Friday, January 29, 2021

'The Little Things' has its few small pleasures

I like my Denzel Washington characters to have swagger. My favorite roles of his in movies like Malcolm X, Training Day, Inside Man and American Gangster give him a chance to look and be cool, and most importantly, look like he's enjoying himself on screen. But for some reason he has had a tendency to gravitate toward schlubby sad sacks who are haunted by the past.

Not that he doesn't play these parts well, too. In The Little Things, a dour, brooding crime drama he's a somewhat disgraced former detective turned sheriff who is for relatively convoluted reasons drawn into a case that is eerily similar to the one that initially derailed his career. So far, so good, but also a little routine.

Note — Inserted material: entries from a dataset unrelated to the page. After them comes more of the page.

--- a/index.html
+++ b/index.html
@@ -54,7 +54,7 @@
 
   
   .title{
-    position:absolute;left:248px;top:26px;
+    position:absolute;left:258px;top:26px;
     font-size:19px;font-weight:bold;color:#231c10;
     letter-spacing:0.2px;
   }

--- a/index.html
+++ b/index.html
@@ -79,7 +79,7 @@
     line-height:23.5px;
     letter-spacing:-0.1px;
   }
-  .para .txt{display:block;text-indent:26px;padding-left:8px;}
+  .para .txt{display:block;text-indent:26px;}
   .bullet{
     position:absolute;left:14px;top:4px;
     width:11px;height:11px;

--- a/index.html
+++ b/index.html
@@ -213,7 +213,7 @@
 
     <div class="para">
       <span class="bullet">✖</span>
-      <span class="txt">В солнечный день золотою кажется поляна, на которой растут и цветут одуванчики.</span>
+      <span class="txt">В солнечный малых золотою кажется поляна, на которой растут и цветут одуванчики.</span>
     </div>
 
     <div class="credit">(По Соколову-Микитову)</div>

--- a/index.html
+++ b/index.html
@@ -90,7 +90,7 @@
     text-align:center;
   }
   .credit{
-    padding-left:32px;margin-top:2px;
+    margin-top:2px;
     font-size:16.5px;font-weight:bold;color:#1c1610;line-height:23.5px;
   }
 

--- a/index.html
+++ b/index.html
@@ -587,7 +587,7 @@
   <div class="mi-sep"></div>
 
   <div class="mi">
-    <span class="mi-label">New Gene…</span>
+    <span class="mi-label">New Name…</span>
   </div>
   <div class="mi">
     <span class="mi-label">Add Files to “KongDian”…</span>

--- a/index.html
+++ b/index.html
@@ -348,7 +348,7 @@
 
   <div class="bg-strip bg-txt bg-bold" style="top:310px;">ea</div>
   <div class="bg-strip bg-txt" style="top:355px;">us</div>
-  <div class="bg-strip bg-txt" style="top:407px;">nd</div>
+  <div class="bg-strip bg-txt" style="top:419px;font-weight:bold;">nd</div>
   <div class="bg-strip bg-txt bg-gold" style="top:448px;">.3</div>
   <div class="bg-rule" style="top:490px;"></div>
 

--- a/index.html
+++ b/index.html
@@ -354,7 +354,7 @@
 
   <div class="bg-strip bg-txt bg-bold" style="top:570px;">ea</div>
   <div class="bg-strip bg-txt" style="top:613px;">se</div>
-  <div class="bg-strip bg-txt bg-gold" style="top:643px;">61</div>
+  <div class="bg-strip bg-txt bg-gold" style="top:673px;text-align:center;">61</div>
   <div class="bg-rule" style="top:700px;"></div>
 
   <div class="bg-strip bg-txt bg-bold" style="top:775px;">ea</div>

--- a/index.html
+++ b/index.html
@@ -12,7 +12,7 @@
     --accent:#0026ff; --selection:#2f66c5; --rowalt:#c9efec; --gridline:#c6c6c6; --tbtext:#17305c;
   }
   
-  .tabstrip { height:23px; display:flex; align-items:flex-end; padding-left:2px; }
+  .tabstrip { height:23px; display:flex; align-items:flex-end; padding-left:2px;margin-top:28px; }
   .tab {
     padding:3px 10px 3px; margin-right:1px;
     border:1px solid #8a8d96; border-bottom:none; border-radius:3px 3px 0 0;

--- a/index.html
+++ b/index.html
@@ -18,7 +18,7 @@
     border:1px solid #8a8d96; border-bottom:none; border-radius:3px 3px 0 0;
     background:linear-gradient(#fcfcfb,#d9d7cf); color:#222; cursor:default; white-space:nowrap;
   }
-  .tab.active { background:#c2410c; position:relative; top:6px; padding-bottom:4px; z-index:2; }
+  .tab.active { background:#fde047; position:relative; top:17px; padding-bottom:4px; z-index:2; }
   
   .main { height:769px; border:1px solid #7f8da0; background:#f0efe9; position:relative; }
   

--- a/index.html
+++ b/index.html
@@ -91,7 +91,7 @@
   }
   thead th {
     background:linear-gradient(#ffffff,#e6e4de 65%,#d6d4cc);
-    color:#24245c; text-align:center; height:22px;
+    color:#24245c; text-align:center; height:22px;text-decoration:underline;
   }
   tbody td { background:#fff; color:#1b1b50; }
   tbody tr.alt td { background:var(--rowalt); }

He forms an at first uneasy alliance with an up-and-coming detective played by Rami Malek. It's odd seeing an inherently oddball actor like Malek play an earnest family man and a dogged professional. I kept waiting for him to be revealed as the serial killer they're chasing. But then Jared Leto, looking like a bizzaro world evil Jesus, starts popping up on the periphery of the movie basically wearing a sign that says I'm the killer.

The film, directed by John Lee Hancock (of the underrated The Founder and the eye-roll inducing The Blind Side) could use some David Fincher style or just some kind of unconventionality to kick it up a notch. It does have an excellent minimalist opening  sequence and Washington has some typically dynamic acting moments -- I just wish it added up to a little more.

This serial killer genre has long fallen out of fashion -- but the best ones Seven, The Silence of the Lambs, Zodiac had more of a compelling hook, the crimes themselves were so surreal they stood out and raised the stakes.

Still, it has its small pleasures. Leto is very creepy. His appearance seems slightly altered by subtle prosthetics that are unsettling. And Washington as always remains very watchable. His looks have faded considerably and he's packed on quite a few pounds as he pushes 70, but the spark that has made him one of the great movie stars and actors of his generation remains.

He's shown flashes of his former brilliance in recent films like Fences and Flight, which have been sandwiched in between more forgettable fare. I for one am most excited about his next announced feature -- he's slated to play MacBeth in an adaptation of the Shakespeare play directed by Joel Coen (for the first time working without his brother Ethan).

He can play this sort of slightly eccentric heroic cop in his sleep, which is part of the problem with The Little Things. It's a little too on autopilot for its own good. Had it been a little weirder or more original in might have been more memorable. Even though it has nice ambiguous ending.

Still, it's solid Friday comfort food for a cold, dark night.